Consensus on Retail sales this Friday is -0.2% (Bloomberg)

Rob Posted by: Rob | Comment (0)
Tagged in: Untagged 
Granted, I haven't studied the roots of this survey vs. last week's reports. But, given retail sales reports last week from the retailers, doesn't this seem like a sandbag number this week? What's economy.com saying about this?  Based on a simpletons point of view (mine), I think there is upside risk to this number this Friday, thus bullish input. What say you?

Not really, economists have to account for a shorter month and the blizzards. I have written retail sales down as a negative input for the stock market this week and jobless claims as a positive input. Whether I am right or wrong I don’t really care.  What I do care about is whether or not the market is validating (confirming) or contradicting my price correlation models. The price models I am overweighting suggest a market correction is more likely than trend continuation this week.  The model I am underweighting suggests trend continuation this week into Friday’s Retail Sales report.

If you review my stock mkt “trend following the Feb 5 and March 5 NFP reports” you will find that one upside model targets 1157 by Friday’s March 12 retail sales. If the market doesn’t rotate lower or digest last wks gains ahead of Thursday’s jobless claims, the idea is the mkt could reach 1157 by Friday’s retail sales report. That would possibly set up a short term sell signal about 10 points above the year highs at 1148.  

However, I am leaning towards or favoring scripts that suggest a correction begins the day following the March 5 NFP report. (Gold which was down today has been leading the stock mkt by a day or two since Feb 21, so that is a confirmatory indication that the stock mkt will likely correct this week. A second confirmation that a correction is likely is that the day following NFP was a very narrow range day that had little to no upside. We like to call today’s price action a spinning top). But still what we really don’t know is how the mkt will actually trade between Mon-Thursday.

The modeling assumptions I am making are that the mkt corrects after reaching the 1140 price target as I illustrated with the three intraday price correlation models. This “walk-forward” model guesses a correction early this week will then rotate higher on [positive expectation for] jobless claims, followed by another sell off again on Friday’s retail sales [which has a negative expectation]. That would give traders and investors an ABC correction this week. Now, that is my personal script I am sharing with you. The mkt can choose to follow my script or not. If it follows the script, I might be able to make a few bucks. If it does not follow my script, the mkt will chase me out of my trades. No biggie, other trades will certainly come along and present themselves even if my scripting is not validated by the mkt.  

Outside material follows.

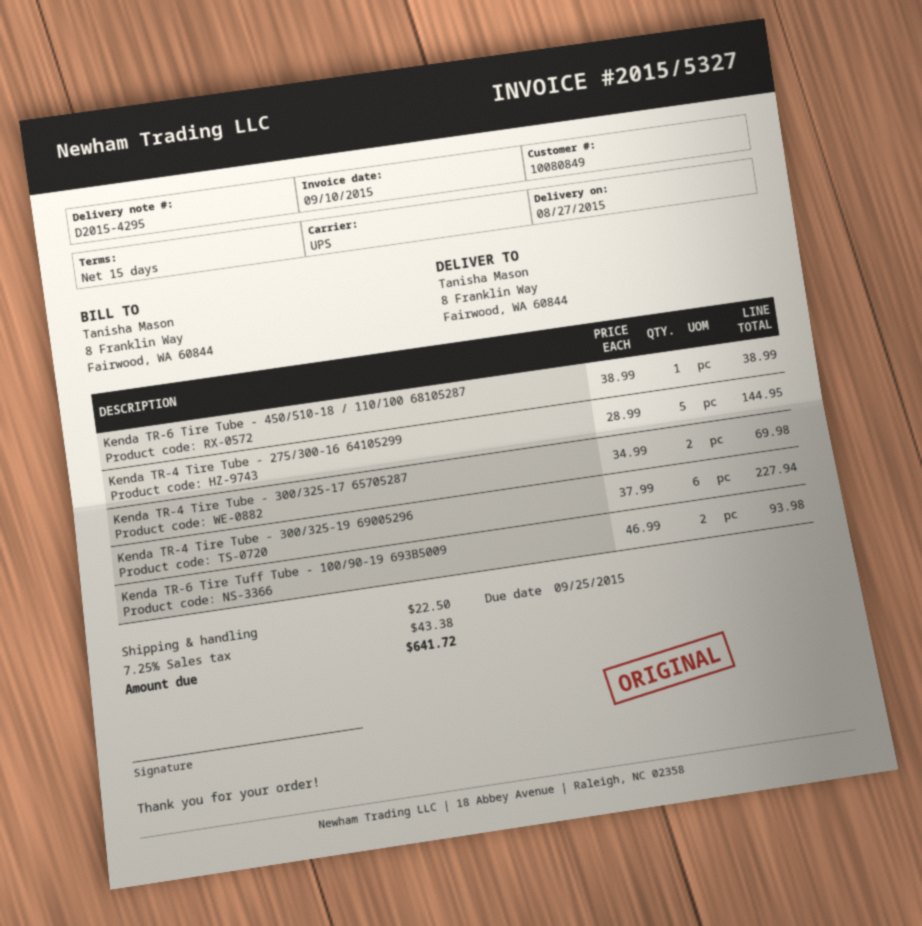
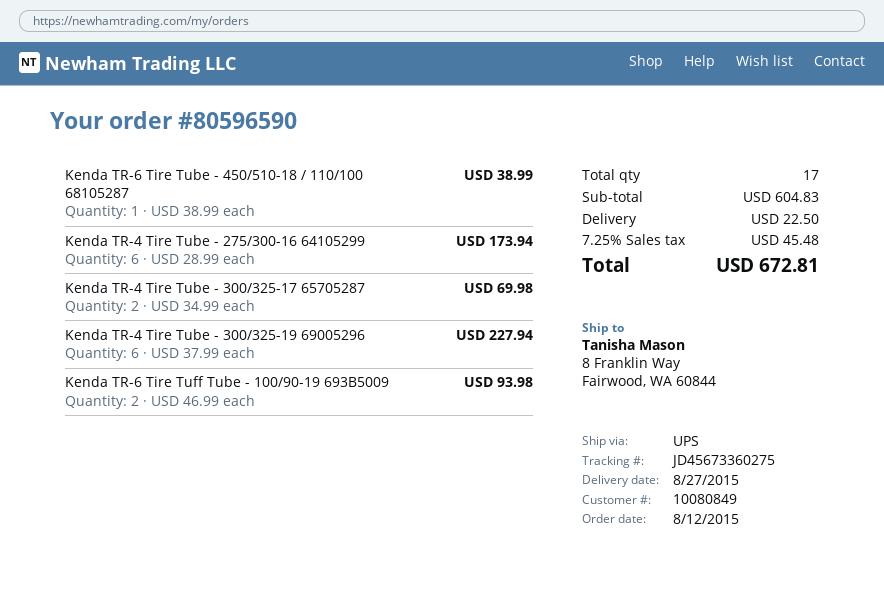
Kenda TR-4 Tire Tube - 275/300-16 64105299: 5 x 28.99 = 144.95 -> 6 x 28.99 = 173.94
tax: 7.25% = 43.38 -> 7.25% = 45.48
total: 641.72 -> 672.81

But these are very short term scripts. The shorter term the script is, the more room for error in the scripting. However, with the information (stale data) that we have available to us (vis-a-vis the trend in the job market data, Q4 productivity and decreasing labor costs) the intermediate trend is pointing the stock market higher into and through the Q1 earnings season. So, if a short term ABC correction unfolds into the March 12 retail sales report that holds above the year open at 1114 that would likely provide investors and traders with a short term trend-following buy setup.

So, you have two “walk-forward” models to consider. One is a higher stock market into Friday, and the latter, which I prefer is corrective through Friday. Since the trend is up, a correction into Friday might offer trend followers a buy setup, if the mkt stays bid into Friday, short term traders might consider counter trend setups at new move highs on the year. The key here is for traders to keep an open mind with their scripting and listen to what the mkt tells them. The mkt could opt for either scenario here, the trade setups will follow accordingly.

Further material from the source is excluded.